This blogpost is part of a larger blog post series. Get the overview of the content here.
Interoperability is easier when you only have two similar platforms like .NET and Java. Today we have a variety of languages, platforms and tools such as Ruby, NoSQL and more. Sooner or later your systems needs to interop with other platforms and tools.
Interoperability does work but is usually hard and the costs involved should not be underestimated. It is important to plan for interoperability and budget for it.

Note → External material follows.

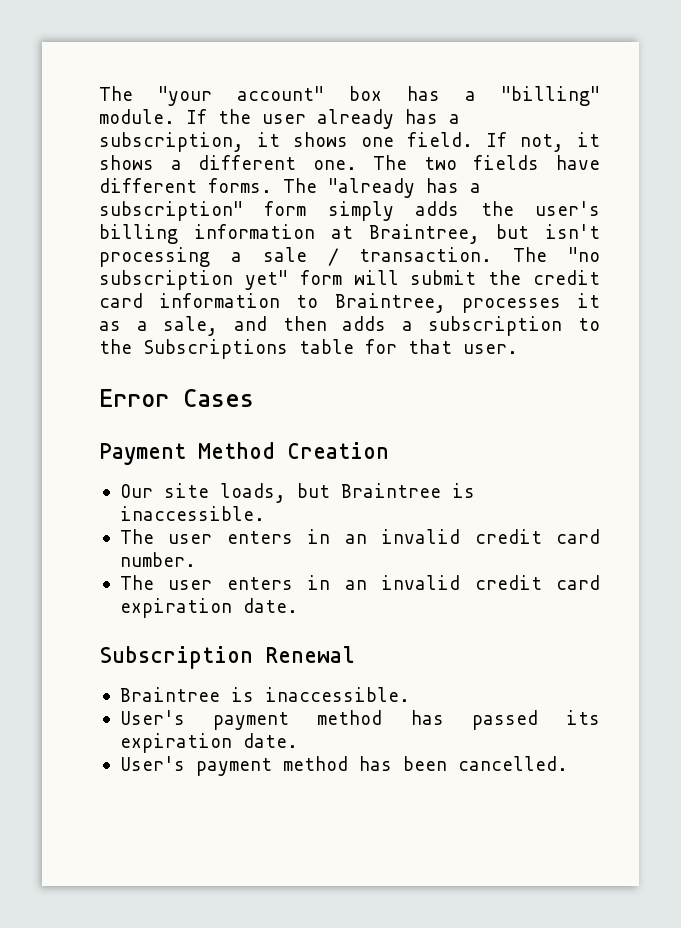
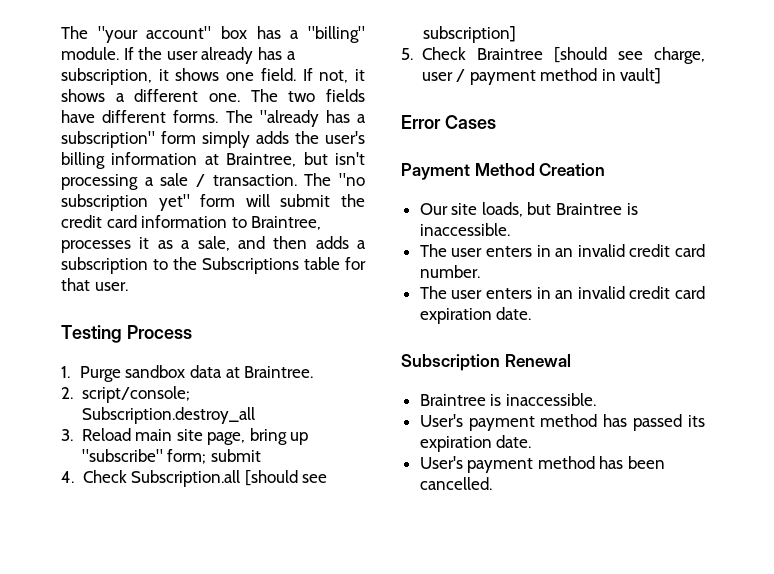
(518, 349) none -> [61,325,192,343] [61,365,314,382] [61,386,190,403] [81,407,255,424] [61,428,309,445] [81,449,261,464] [61,470,328,487] [422,26,516,43] [401,47,705,64] [421,68,662,85] // Testing Process // 1. Purge sandbox data at Braintree. // 2. script/console; Subscription.destroy_all // 3. Reload main site page, bring up "subscribe" form; submit // 4. Check Subscription.all [should see subscription] // 5. Check Braintree [should see charge, user / payment method in vault]

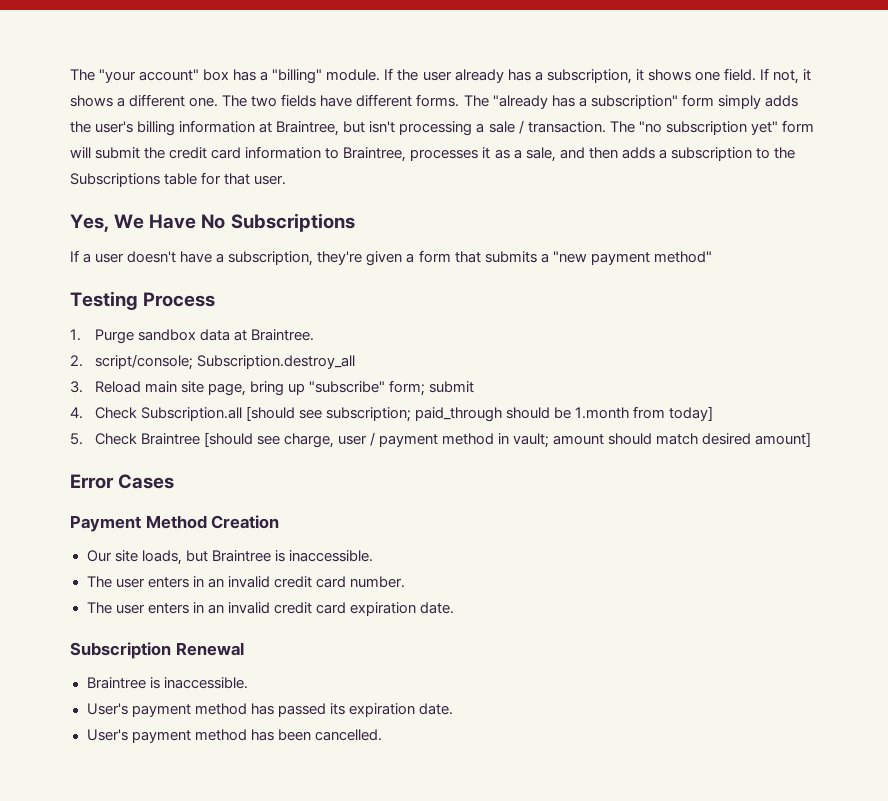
(128, 286) none -> [70,213,355,232] [70,250,712,266] // Yes, We Have No Subscriptions // If a user doesn't have a subscription, they're given a form that submits a "new payment method"
[422,26,516,43] subscription] -> [325,406,714,422] subscription; paid_through should be 1.month from today]
[620,68,662,84] vault] -> [513,432,812,448] vault; amount should match desired amount]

Maintenance and support of big ball of mud systems is difficult and expensive. These system often have ripple effects of changes, meaning changing one part of the system affects other parts. Having one single gigantic database in place doesn’t help either. This creates unnecessary coupling. Often these systems are not scalable, if you try it you create more problems than you solve.
Apply loose coupling and modularization internally between your software components. Start thinking about and designing for scale out in advance, or you just may end up being stuck with scale up.
Sorry to tell you but it is almost never finished. Maintenance, bug fixing and extensions/features get usually still added to the system. Maintenance costs over the lifetime of a system are greater than its development costs.
Design for maintenance. Up front developer productivity matters less. Design for upgrades. “Click Once” doesn’t count. Versioning is hard even at the conceptual level. Don’t expect technology to solve it for you.
Logic will be physically distributed, just live with it. You can still centralize it in the development view if necessary. When you organize your code by feature it is pretty easy to find the parts which belong together.